EXERCISE PROMPT: Going from the top of the data below, give again each line through the one containing "1, 3月: 140000 -> none", both ends kept.

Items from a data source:
- - -

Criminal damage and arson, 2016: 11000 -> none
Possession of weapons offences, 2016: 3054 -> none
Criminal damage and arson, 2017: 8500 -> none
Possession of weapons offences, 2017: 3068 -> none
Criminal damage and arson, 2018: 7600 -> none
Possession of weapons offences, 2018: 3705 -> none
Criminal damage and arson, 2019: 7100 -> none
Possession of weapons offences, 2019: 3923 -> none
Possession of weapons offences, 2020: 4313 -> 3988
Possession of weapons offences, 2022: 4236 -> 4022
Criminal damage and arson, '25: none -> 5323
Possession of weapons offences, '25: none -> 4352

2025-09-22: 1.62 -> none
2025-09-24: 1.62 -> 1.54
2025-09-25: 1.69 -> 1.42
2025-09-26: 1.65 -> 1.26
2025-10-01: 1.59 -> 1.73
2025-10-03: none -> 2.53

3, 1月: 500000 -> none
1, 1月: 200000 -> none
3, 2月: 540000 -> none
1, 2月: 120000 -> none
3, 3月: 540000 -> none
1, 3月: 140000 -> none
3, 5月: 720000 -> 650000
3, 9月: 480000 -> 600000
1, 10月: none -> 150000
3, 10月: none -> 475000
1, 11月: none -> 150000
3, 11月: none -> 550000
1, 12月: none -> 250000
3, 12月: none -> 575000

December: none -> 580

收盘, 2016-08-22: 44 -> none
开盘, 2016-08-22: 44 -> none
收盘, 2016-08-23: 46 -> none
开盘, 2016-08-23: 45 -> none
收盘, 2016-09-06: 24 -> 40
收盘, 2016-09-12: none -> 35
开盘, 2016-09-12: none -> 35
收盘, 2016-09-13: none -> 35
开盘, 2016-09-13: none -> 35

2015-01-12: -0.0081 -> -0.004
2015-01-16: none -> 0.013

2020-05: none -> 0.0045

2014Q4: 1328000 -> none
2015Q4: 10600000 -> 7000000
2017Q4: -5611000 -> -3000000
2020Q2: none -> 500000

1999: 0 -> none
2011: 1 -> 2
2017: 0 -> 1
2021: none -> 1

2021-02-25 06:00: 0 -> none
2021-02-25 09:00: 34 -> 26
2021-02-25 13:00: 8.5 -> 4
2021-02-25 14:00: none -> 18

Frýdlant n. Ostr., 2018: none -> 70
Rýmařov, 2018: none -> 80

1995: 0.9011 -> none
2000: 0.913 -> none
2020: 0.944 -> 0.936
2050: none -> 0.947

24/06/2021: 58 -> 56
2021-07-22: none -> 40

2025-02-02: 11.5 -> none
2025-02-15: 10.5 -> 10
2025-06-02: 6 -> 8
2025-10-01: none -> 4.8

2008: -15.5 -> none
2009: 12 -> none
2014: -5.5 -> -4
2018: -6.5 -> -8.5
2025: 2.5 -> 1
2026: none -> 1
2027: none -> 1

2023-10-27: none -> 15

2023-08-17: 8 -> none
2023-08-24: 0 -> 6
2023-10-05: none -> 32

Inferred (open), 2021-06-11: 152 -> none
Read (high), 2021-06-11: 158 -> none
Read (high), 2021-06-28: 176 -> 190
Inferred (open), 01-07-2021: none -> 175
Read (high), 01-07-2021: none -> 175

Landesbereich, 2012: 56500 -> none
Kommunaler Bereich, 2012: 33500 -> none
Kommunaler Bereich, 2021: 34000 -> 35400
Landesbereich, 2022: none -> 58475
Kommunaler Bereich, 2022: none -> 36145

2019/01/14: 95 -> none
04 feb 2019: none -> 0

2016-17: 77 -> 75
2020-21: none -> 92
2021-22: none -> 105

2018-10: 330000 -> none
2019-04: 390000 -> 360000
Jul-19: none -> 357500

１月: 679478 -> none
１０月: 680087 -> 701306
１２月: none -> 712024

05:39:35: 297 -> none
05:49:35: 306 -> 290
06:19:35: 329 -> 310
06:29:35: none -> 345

- - -

EXERCISE RESPONSE:
Criminal damage and arson, 2016: 11000 -> none
Possession of weapons offences, 2016: 3054 -> none
Criminal damage and arson, 2017: 8500 -> none
Possession of weapons offences, 2017: 3068 -> none
Criminal damage and arson, 2018: 7600 -> none
Possession of weapons offences, 2018: 3705 -> none
Criminal damage and arson, 2019: 7100 -> none
Possession of weapons offences, 2019: 3923 -> none
Possession of weapons offences, 2020: 4313 -> 3988
Possession of weapons offences, 2022: 4236 -> 4022
Criminal damage and arson, '25: none -> 5323
Possession of weapons offences, '25: none -> 4352

2025-09-22: 1.62 -> none
2025-09-24: 1.62 -> 1.54
2025-09-25: 1.69 -> 1.42
2025-09-26: 1.65 -> 1.26
2025-10-01: 1.59 -> 1.73
2025-10-03: none -> 2.53

3, 1月: 500000 -> none
1, 1月: 200000 -> none
3, 2月: 540000 -> none
1, 2月: 120000 -> none
3, 3月: 540000 -> none
1, 3月: 140000 -> none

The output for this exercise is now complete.